As the available quantity, quality and variety of data has increased, effectively eliminating the need to start a research process with the limitations of the data, the approach to framing the data science project has not evolved.

With so much data at our disposal, how do we answer critical business questions? The answer lies in how we frame the problem. This is where Design Thinking methods provide an advantage. One such method, the Google Design Sprint, is intended to gather the right people, problems, insights, and materials to understand, identify, ideate, prototype and test solutions in one week. It’s intended to be quick, hence the term ‘Sprint’. To run an effective sprint, a significant amount of time should be dedicated to problem framing. You must slow down to move fast.

Data science would benefit from applying the same logic. Properly framing the problem to ensure you’re asking the right question is a critical element that is largely overlooked. But how do we reframe the problem?

Problem framing

Problem Framing Diagram

Problem framing is the process of asking business questions through a human/discovery lens. Data science projects often begin within the closed system of data that exists it may not take into account the limitations of existing data sets. So back to our question, “why did our sales drop last quarter?” It’s a valid business question, but it may not be the right one. If the question is business-critical, teams should have the latitude to explore a number of potential answers but should begin with problem framing.

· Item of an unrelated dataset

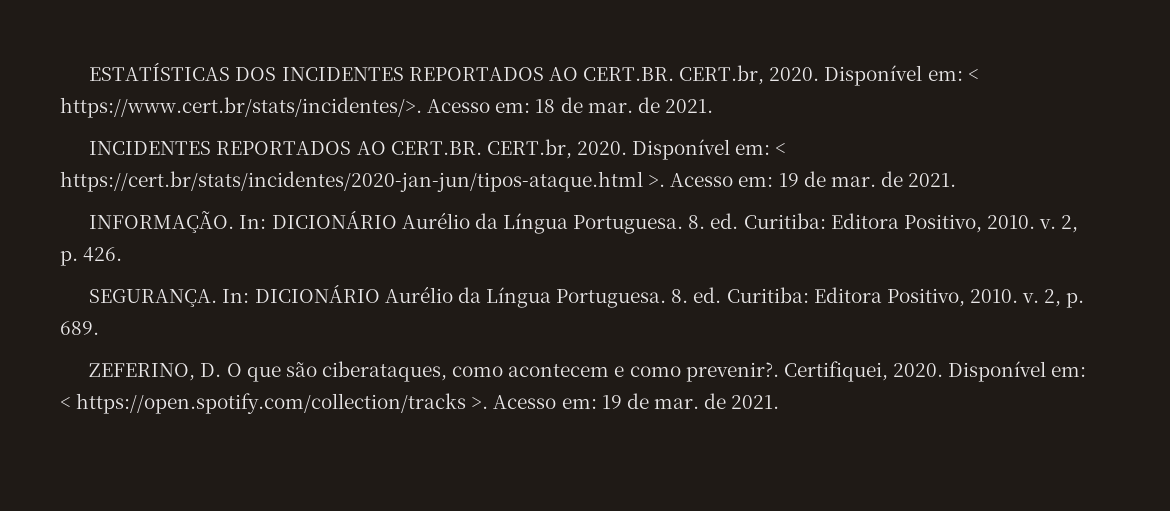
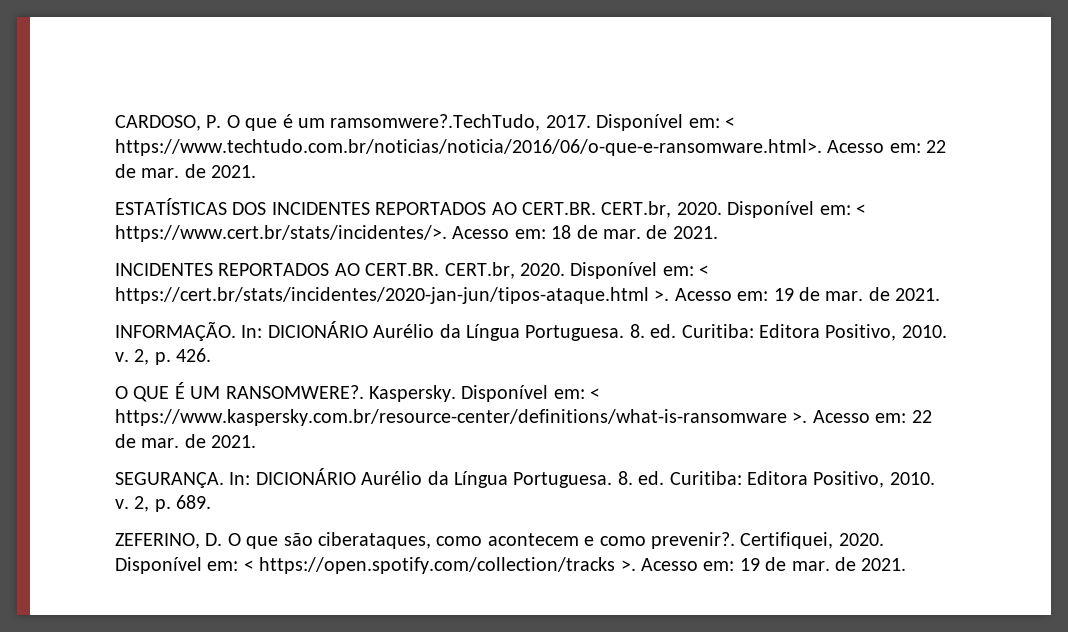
+ CARDOSO, P. O que é um ramsomwere?.TechTudo, 2017. Disponível em: < https://www.techtudo.com.br/noticias/noticia/2016/06/o-que-e-ransomware.html>. Acesso em: 22 de mar. de 2021.
+ O QUE É UM RANSOMWERE?. Kaspersky. Disponível em: < https://www.kaspersky.com.br/resource-center/definitions/what-is-ransomware >. Acesso em: 22 de mar. de 2021.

While at Google Sprint Conference in October, Tricia Wang of Sudden Compass provided this example of reframing business questions to human/discovery questions:

Problem framing table

The goal is to align stakeholders around the right question(s) to answer. With the right question, Design Thinking methods can be applied to find answers and arrive at conclusions. As our main priority in reaching data maturity is to derive meaning, we need to combine Big Data with Thick Data.

Tricia Wang promotes the idea that Thick Data brings businesses and customers closer together to achieve a greater understanding of problems. The Big Data approach to answering our sales question would highlight market trends, customer purchase behaviour and leading and lagging product skews, while the Thick Data approach would swing the other way. Who are our customers/users? What are the motivations, frustrations, needs, wants and pain points with our current sales experience? What questions can we ask our customers to either validate or invalidate assumptions in our sales data? Thick Data is used to develop understanding and empathy.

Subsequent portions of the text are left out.